» Task instructions: Of the material below, only the lines from the line containing "gap: 34px ->" down to the line containing "text: 自选图形 ->" belong in the answer, written out exactly.

» Provided records:

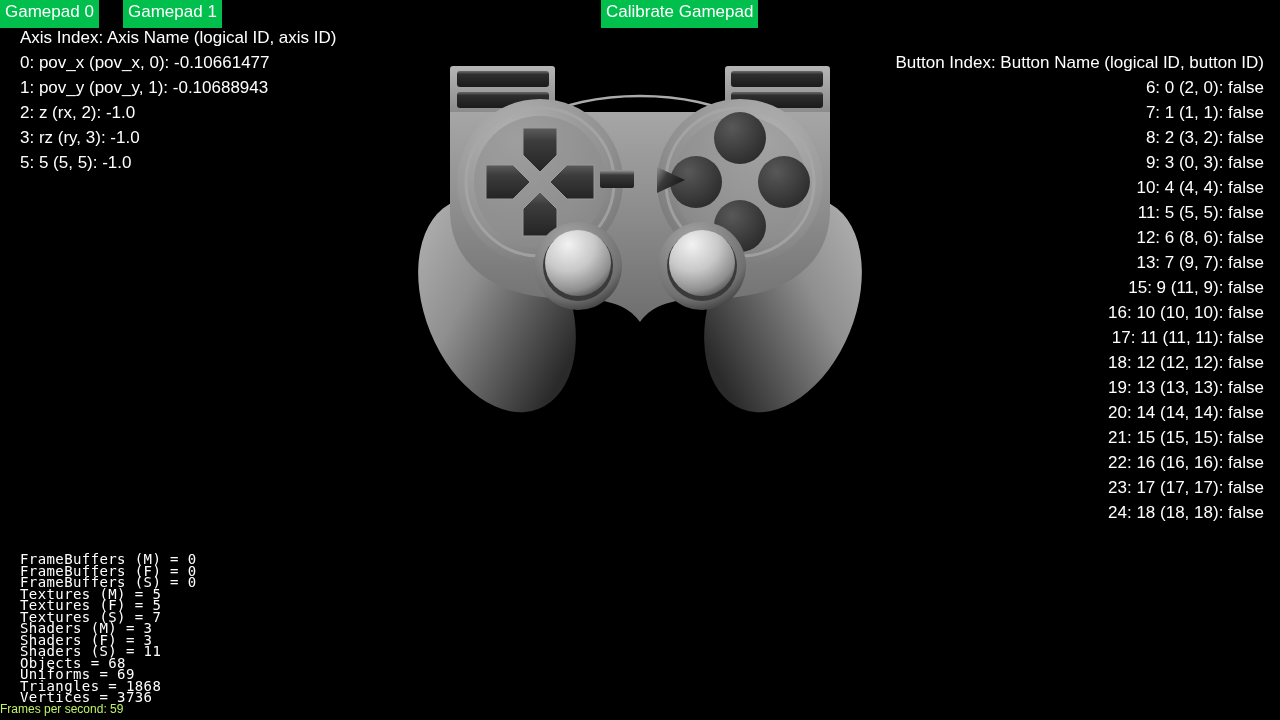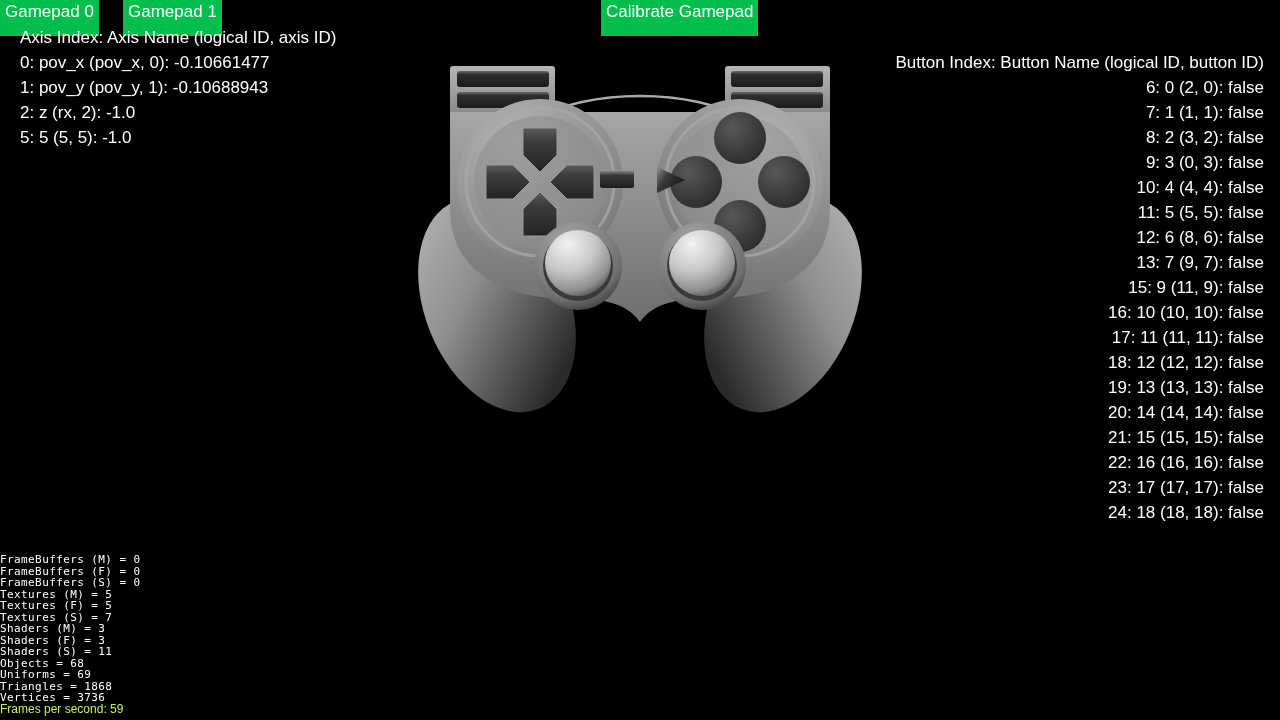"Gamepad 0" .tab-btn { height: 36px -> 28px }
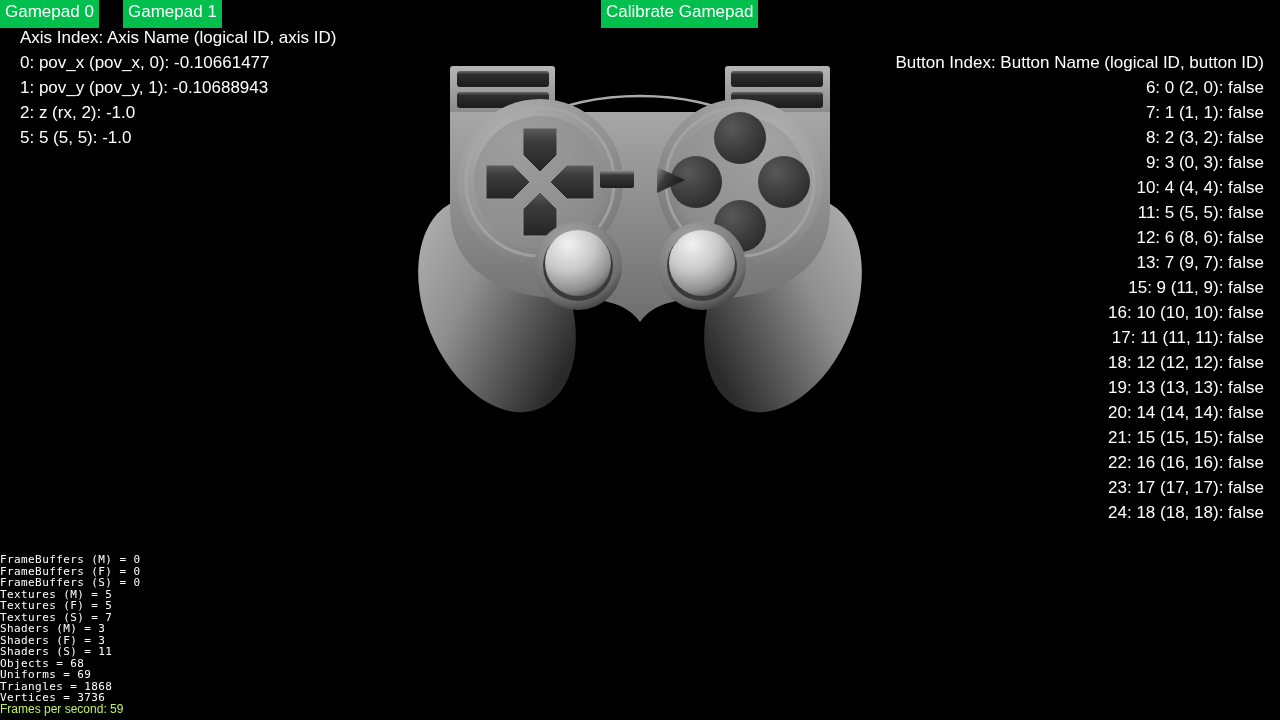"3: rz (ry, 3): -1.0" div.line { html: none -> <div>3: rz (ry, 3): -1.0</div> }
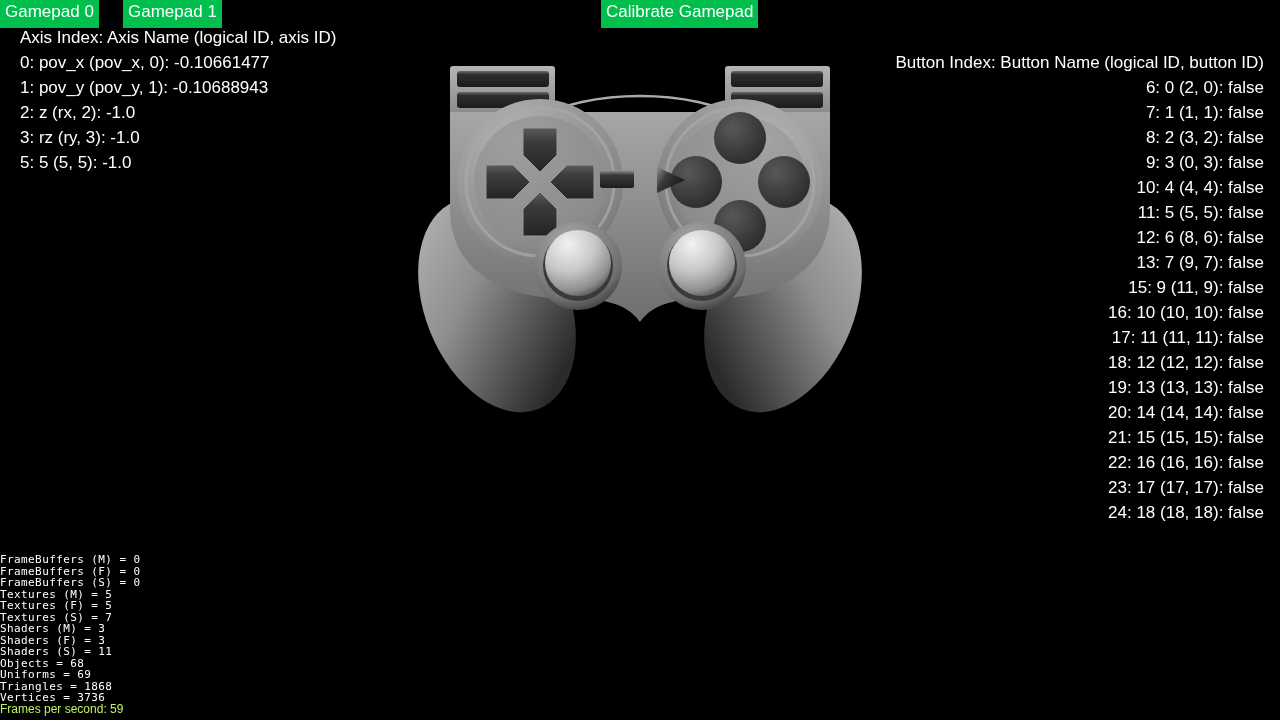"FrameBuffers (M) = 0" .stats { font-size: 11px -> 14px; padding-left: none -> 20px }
==
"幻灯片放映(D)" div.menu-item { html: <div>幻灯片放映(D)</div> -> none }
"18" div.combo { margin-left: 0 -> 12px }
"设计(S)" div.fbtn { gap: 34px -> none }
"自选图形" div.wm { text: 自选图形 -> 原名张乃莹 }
--
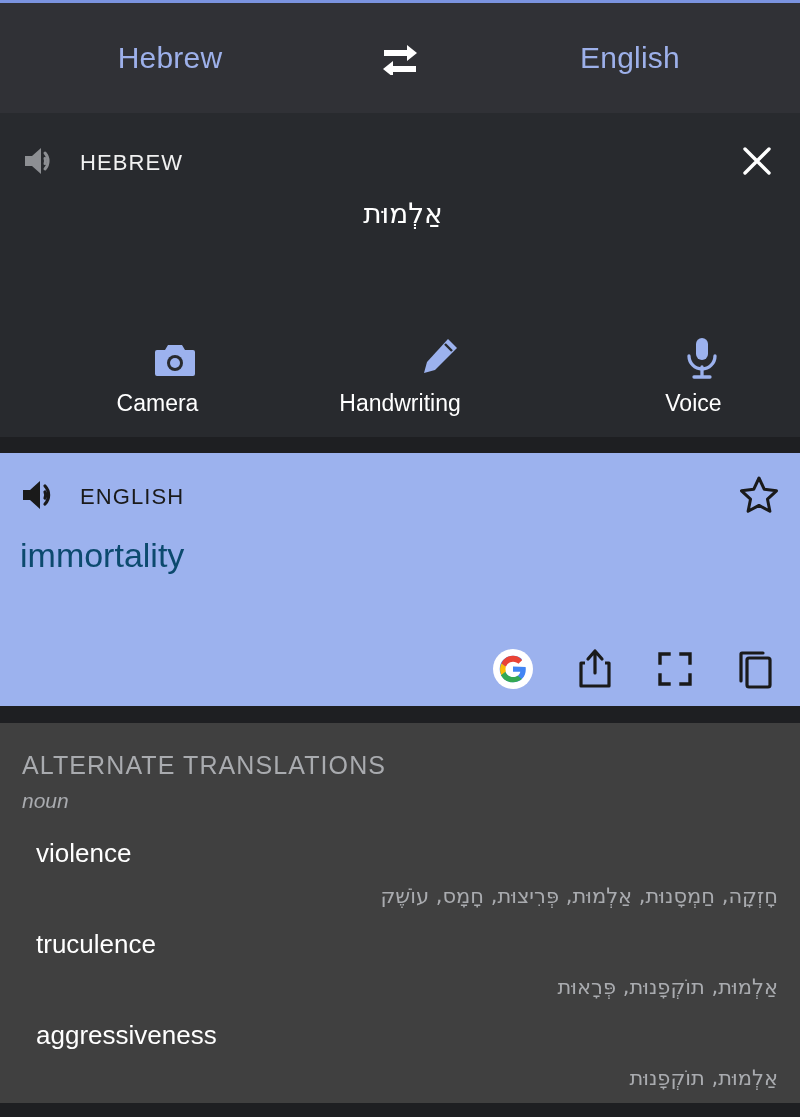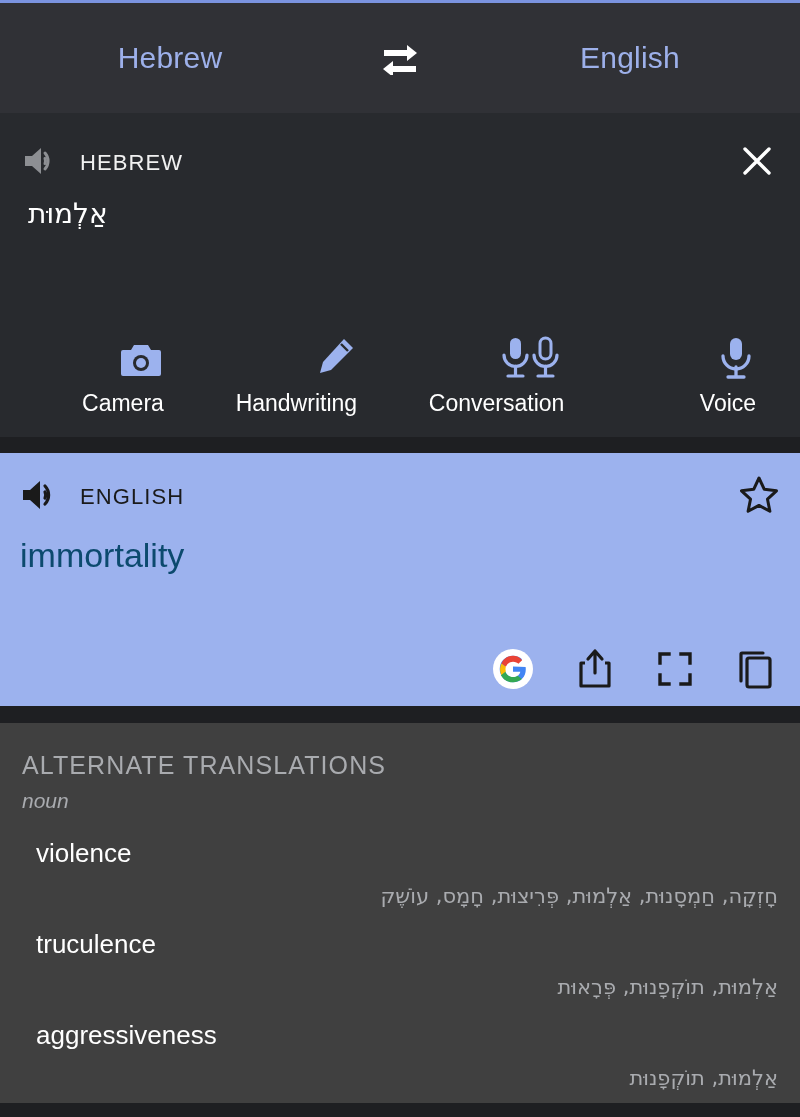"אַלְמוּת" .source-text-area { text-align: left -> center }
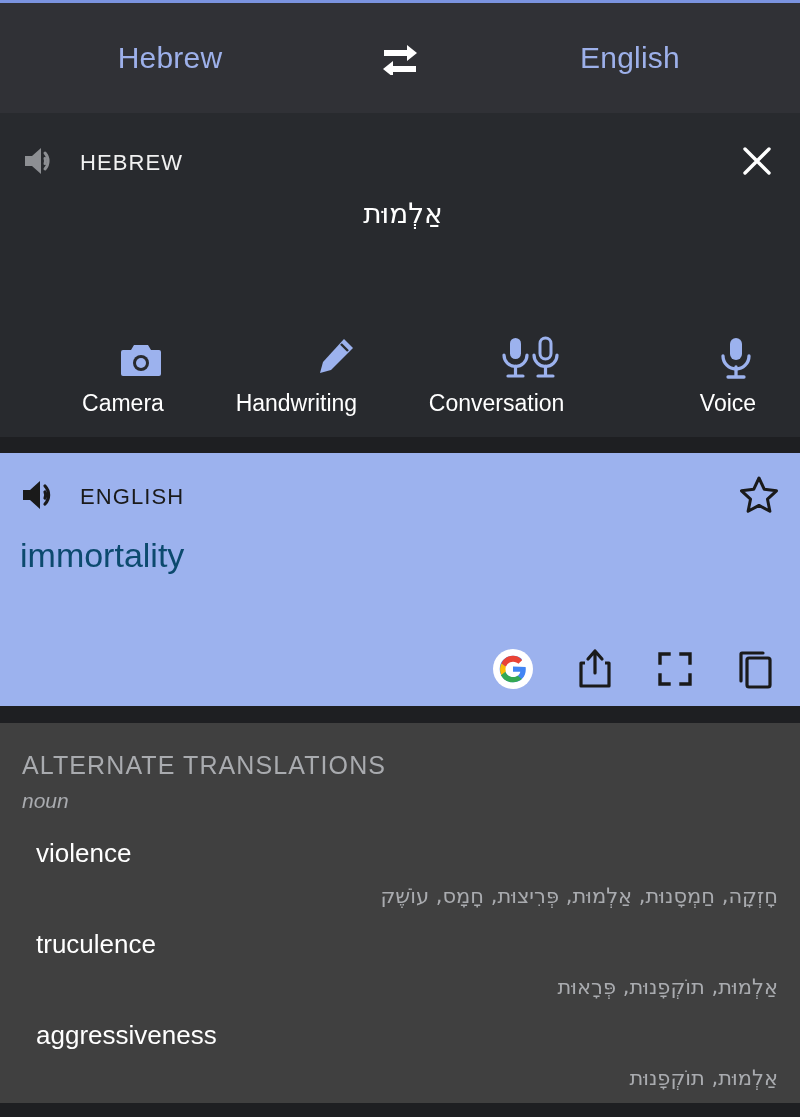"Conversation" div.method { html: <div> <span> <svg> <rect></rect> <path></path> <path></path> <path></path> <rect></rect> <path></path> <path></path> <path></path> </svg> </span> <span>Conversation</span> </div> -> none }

» Written solution:
"设计(S)" div.fbtn { gap: 34px -> none }
"自选图形" div.wm { text: 自选图形 -> 原名张乃莹 }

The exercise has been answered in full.